33節ではパウロは総括的に「あなたがたは妻を愛しなさい。 妻は夫を敬いなさい。」と言います。 仕えなさいと言っていたパウロの女性への言葉がここでは <敬いなさい> に変わります。

愛すること、仕えること、敬うことは お互いにつながっている言葉です。 愛が崩れると、仕えることも、敬うことも崩れていくのです。 そしてやはりここには神とのつながりが土台になっているように思えます。 結婚生活、家庭生活は、神によって制定され、始められたものです。 われわれはキリスト教信仰など無縁に来ましたと言う人も、 赤い糸で結ばれたなどと言ったりします。 不思議な縁で人と人はつながれているのです。 お互いに誠実な愛の言葉で約束しあうのです。 しかし家庭生活が始まったとたん、様々な破綻、敗れ、 弱さが現れてくるのに違いありません。 パウロの言葉ほどには到達しにくいのですが、 それでも、お互いにこのキリストの模範を目指して、 仕え、愛し、敬い合うことが、どれほど欠けているか、 つかり今のわたしたちに必要なのか自覚すべきなのだと思います。
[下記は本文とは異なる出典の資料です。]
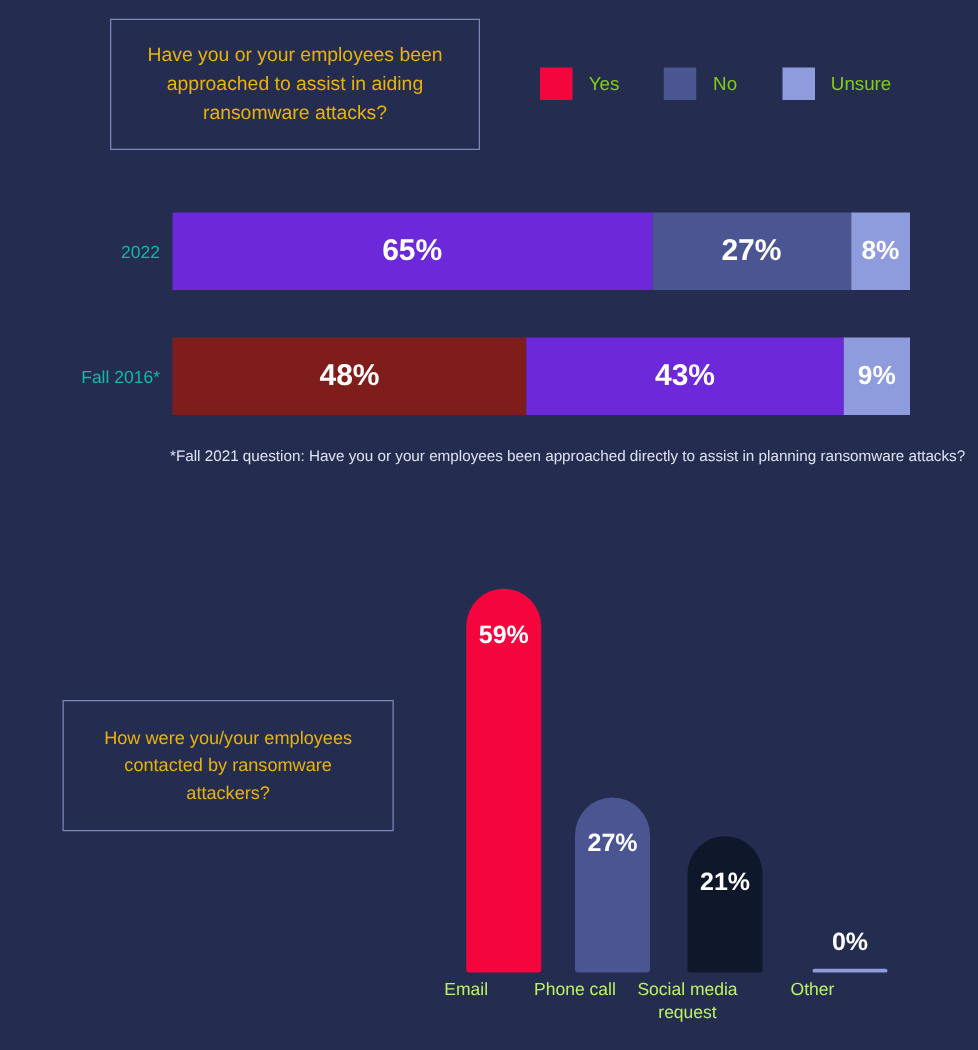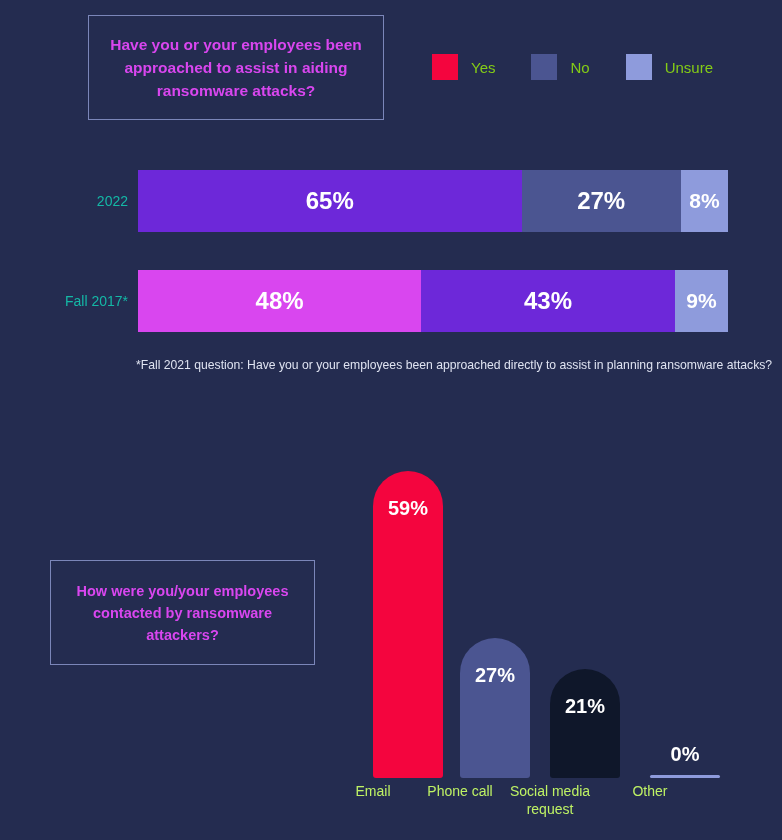"Have you or your employees" .question-box { color: #d946ef -> #eab308; font-weight: bold -> normal }
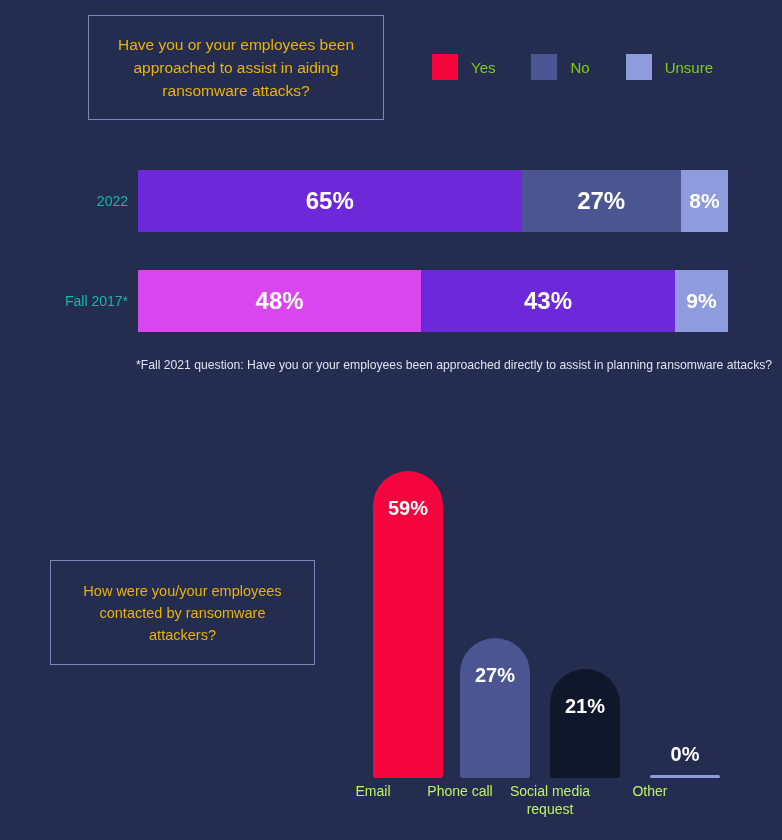"Fall 2017*" div.row-label { text: 2017 -> 2016 }
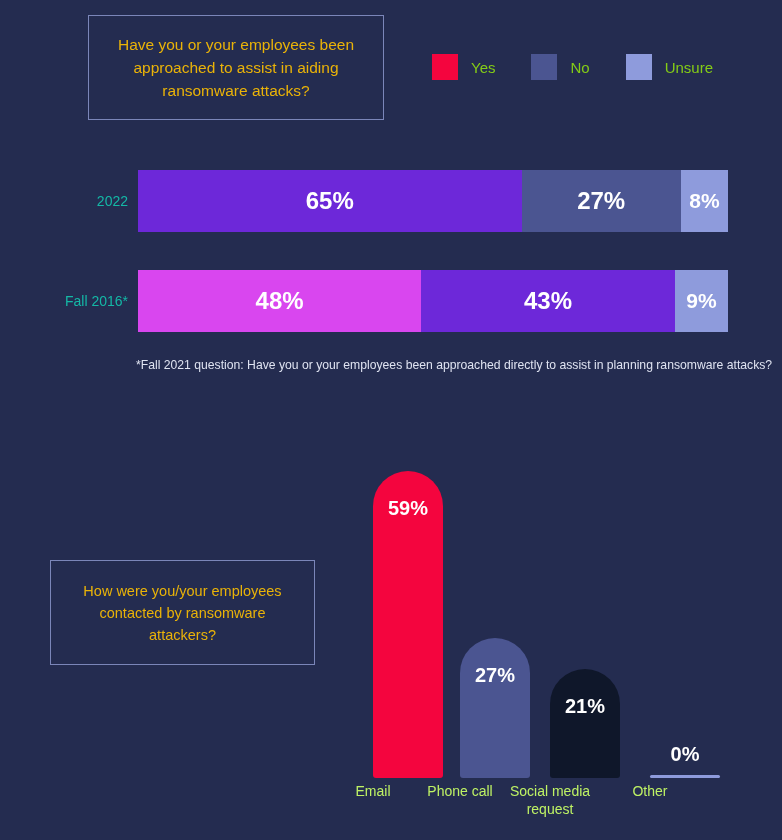"48%" div.seg { background: #d946ef -> #7f1d1d }
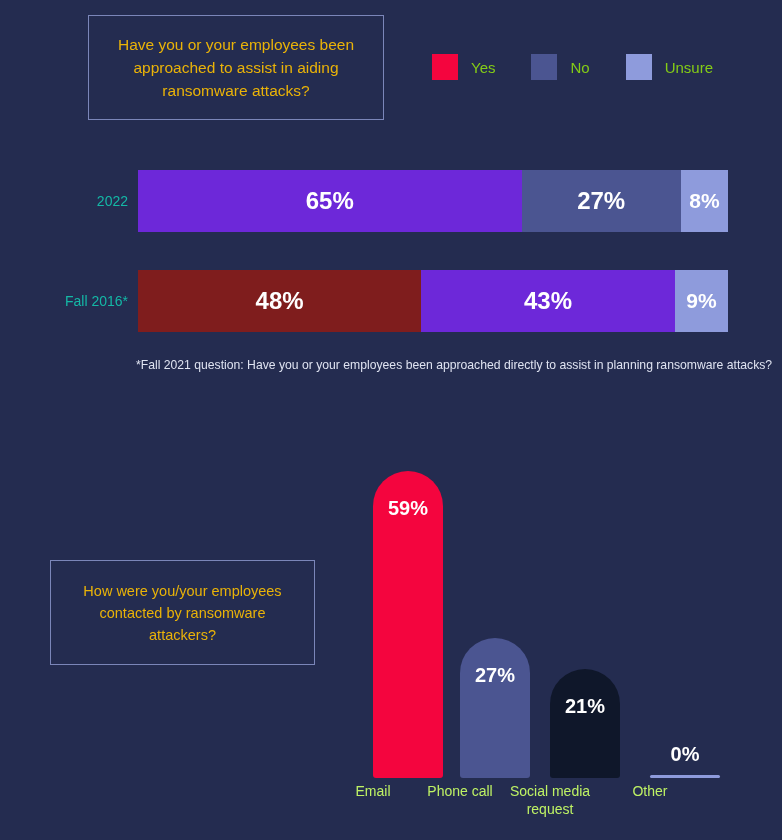"59%" .col { width: 70px -> 60px }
6章にはいると夫婦に加え、当時の家を構成した子供と奴隷が登場します。 これは言葉からいけば、まさに典型的な家庭訓に響いてきます。 見方によれば当時の秩序や体制を宗教的に擁護したと批判されなくはない。 しかし、やはりここには一つの言葉が引きます。 主、つまりイエスキリストです。 自分が地上で、幸福に、長く生きることができるために、 父母を敬うという、家庭訓ではない。 パウロは、エフェソ書で、キリストの体という教会論を語ります。 3:14-17、4:1-5、5:1、5:8,9、 信仰を生きることは、それ自身大きな自己改革をもたらすものだった。

それはいまもおなじで、言葉の上で、 家父長的家族関係や男性優位をこの言葉によって肯定するような読み方をするとすれば、 とても大きな読み違いをすることになるのではないでしょうか。 親子関係の中で、父親たちに、子供を怒らせてはならない。とパウロは語りかけます。 当時子供の教育を担っていたのは父親であったようです。 しかしそのやり方はたぶんに権威主義的であったらしい。 鞭を使い暴力的に行われていた。 しかし、今の日本でも問題になりますが、親の自己満足のために与えられたのでもない。 子供は親の所有物ではない。子供が両親に従うことが命じられ、 親に養育の権利が与えられているのは、神が愛してやまない宝である子供の養育を、 神が託したからです。 そうした目から現代の日本社会を見るとき、はびこる虐待、受験を通して起こる抑圧、 心病んで、犯罪に走り、希望の見えない社会のあり方。 当時の家庭訓を逆手にとって、キリストの福音に目を向けさせ、 キリストが主として迎えられるときに、実現する出来事を、 伝えようとしたパウロや教会の姿勢に深く学ばさせられます。